EXERCISE INSTRUCTIONS: Search the data for "spacing". Return each matching line.
=== Begin Enclosure ===
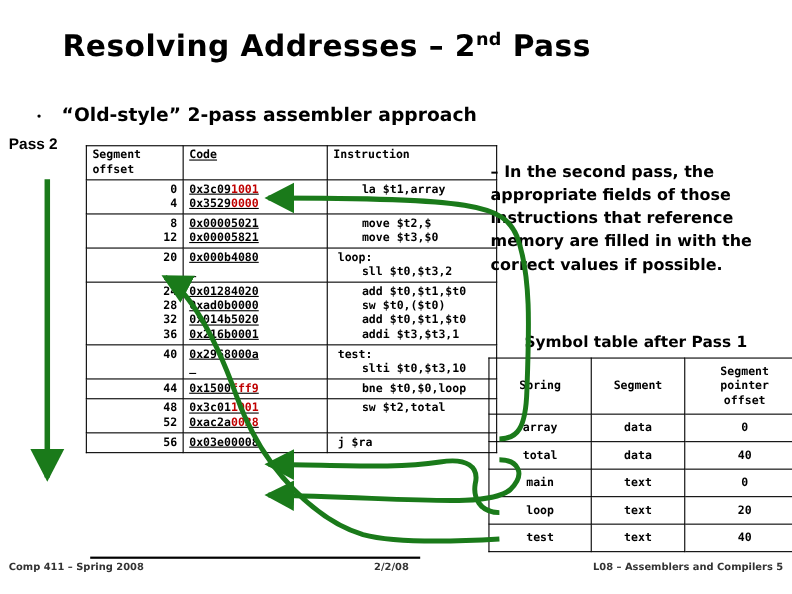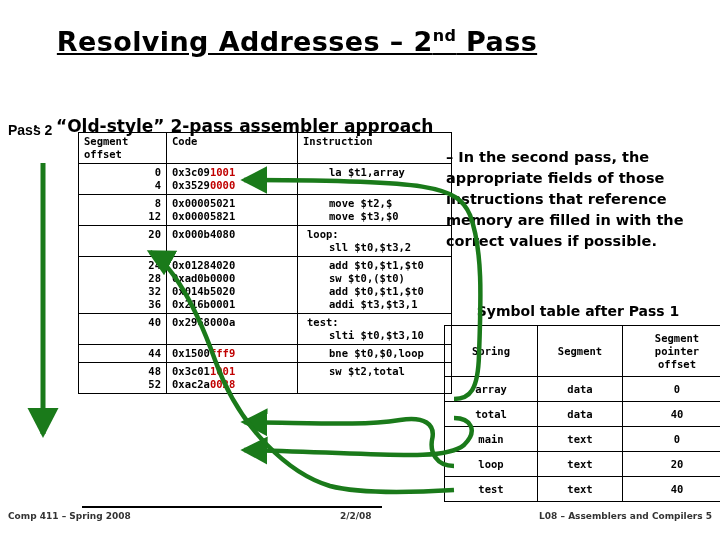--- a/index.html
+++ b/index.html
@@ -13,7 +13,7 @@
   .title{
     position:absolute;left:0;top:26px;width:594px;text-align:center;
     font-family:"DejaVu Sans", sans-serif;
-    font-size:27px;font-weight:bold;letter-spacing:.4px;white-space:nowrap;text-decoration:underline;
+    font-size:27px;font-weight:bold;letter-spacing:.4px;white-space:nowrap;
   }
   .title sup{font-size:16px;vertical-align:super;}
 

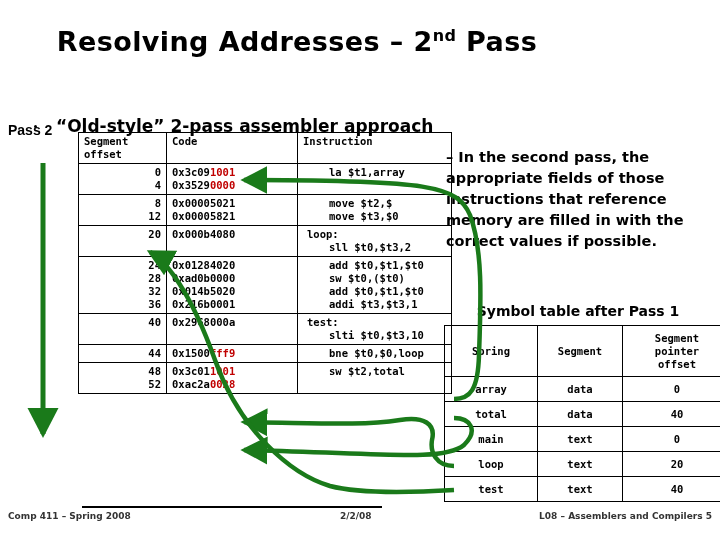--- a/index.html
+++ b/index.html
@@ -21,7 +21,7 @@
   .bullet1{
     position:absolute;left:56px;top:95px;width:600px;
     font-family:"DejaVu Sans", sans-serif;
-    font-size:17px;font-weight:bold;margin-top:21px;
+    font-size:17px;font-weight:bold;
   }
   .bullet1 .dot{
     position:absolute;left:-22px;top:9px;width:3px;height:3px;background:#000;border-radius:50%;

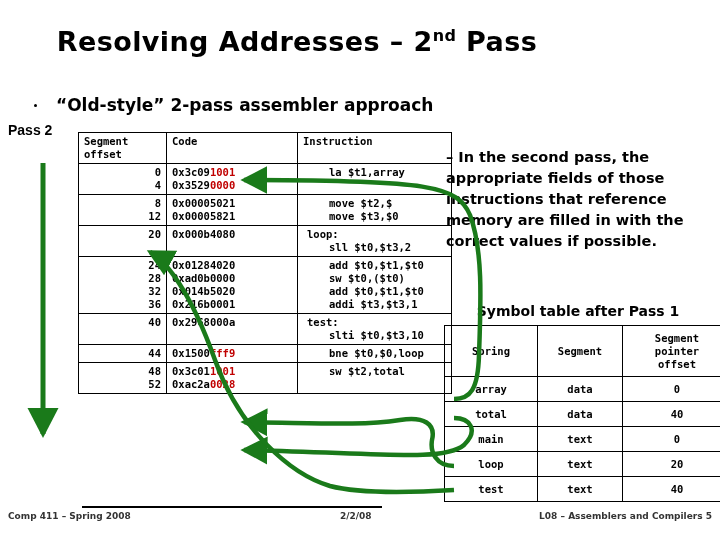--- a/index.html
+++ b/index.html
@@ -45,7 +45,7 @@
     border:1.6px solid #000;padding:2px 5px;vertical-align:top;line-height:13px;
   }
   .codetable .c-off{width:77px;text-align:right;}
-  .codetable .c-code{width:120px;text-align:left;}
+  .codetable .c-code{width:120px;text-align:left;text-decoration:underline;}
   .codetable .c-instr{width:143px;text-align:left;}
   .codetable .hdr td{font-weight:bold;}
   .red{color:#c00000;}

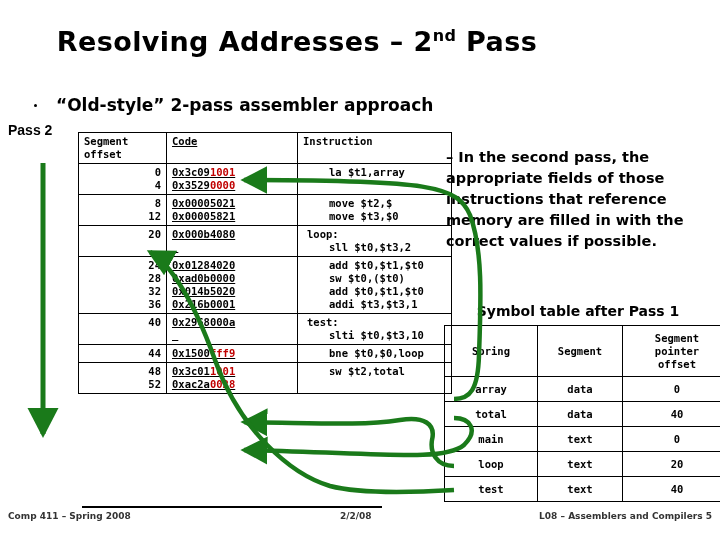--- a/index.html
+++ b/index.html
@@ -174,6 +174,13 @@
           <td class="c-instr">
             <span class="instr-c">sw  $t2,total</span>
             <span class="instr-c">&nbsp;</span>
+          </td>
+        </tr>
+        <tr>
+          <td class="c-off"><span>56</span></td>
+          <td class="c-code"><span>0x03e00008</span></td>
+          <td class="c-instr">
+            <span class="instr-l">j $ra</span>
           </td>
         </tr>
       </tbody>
=== End Enclosure ===
=== Begin Enclosure ===
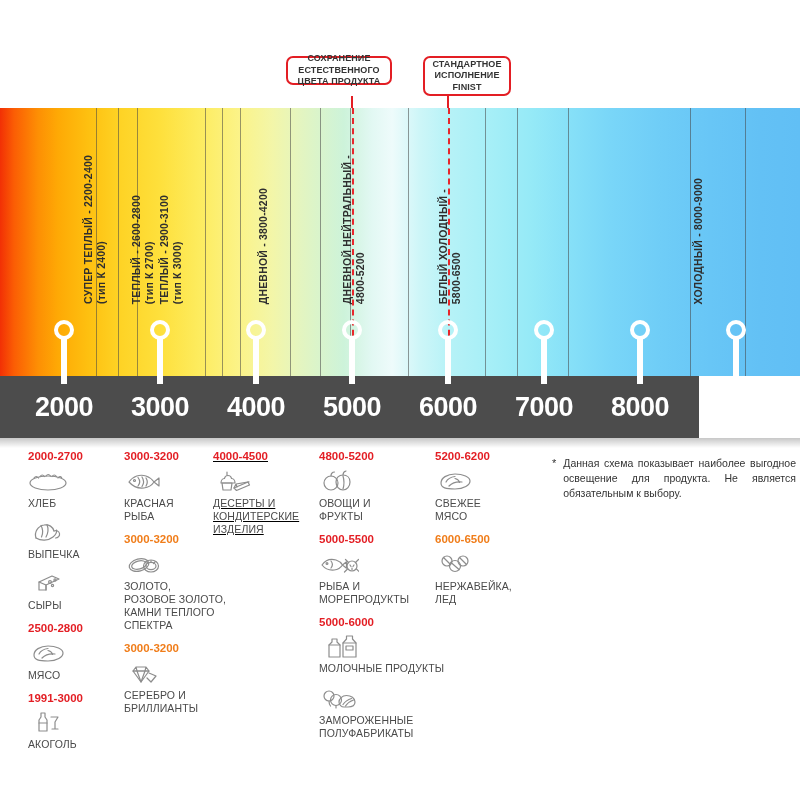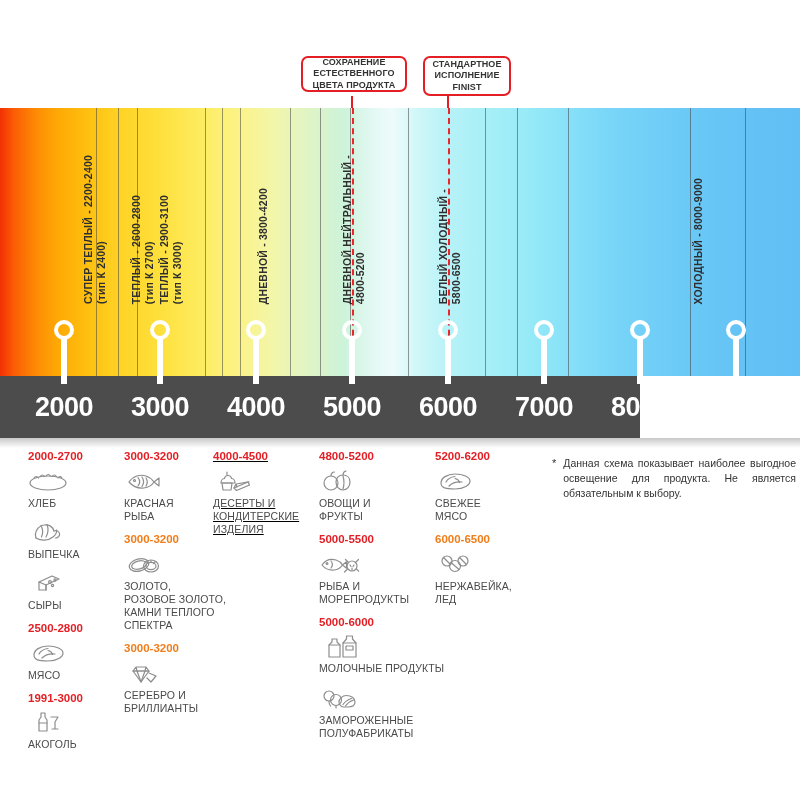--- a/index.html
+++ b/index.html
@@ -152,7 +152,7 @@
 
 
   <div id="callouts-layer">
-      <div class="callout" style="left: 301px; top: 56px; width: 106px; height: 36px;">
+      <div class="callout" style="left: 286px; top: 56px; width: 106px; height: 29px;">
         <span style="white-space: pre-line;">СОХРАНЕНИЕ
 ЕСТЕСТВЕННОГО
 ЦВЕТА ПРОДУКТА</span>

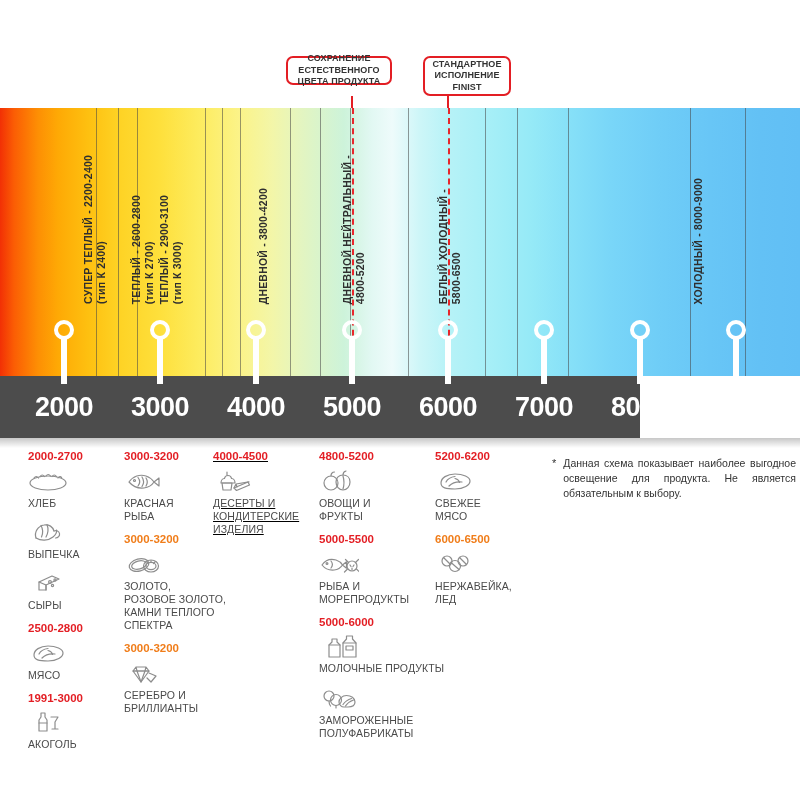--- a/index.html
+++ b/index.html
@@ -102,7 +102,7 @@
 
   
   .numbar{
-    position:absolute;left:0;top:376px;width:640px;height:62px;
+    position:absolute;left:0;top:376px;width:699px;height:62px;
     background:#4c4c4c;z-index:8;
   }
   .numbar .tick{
=== End Enclosure ===
ANSWER FOR THE TASK:
-    font-size:27px;font-weight:bold;letter-spacing:.4px;white-space:nowrap;text-decoration:underline;
+    font-size:27px;font-weight:bold;letter-spacing:.4px;white-space:nowrap;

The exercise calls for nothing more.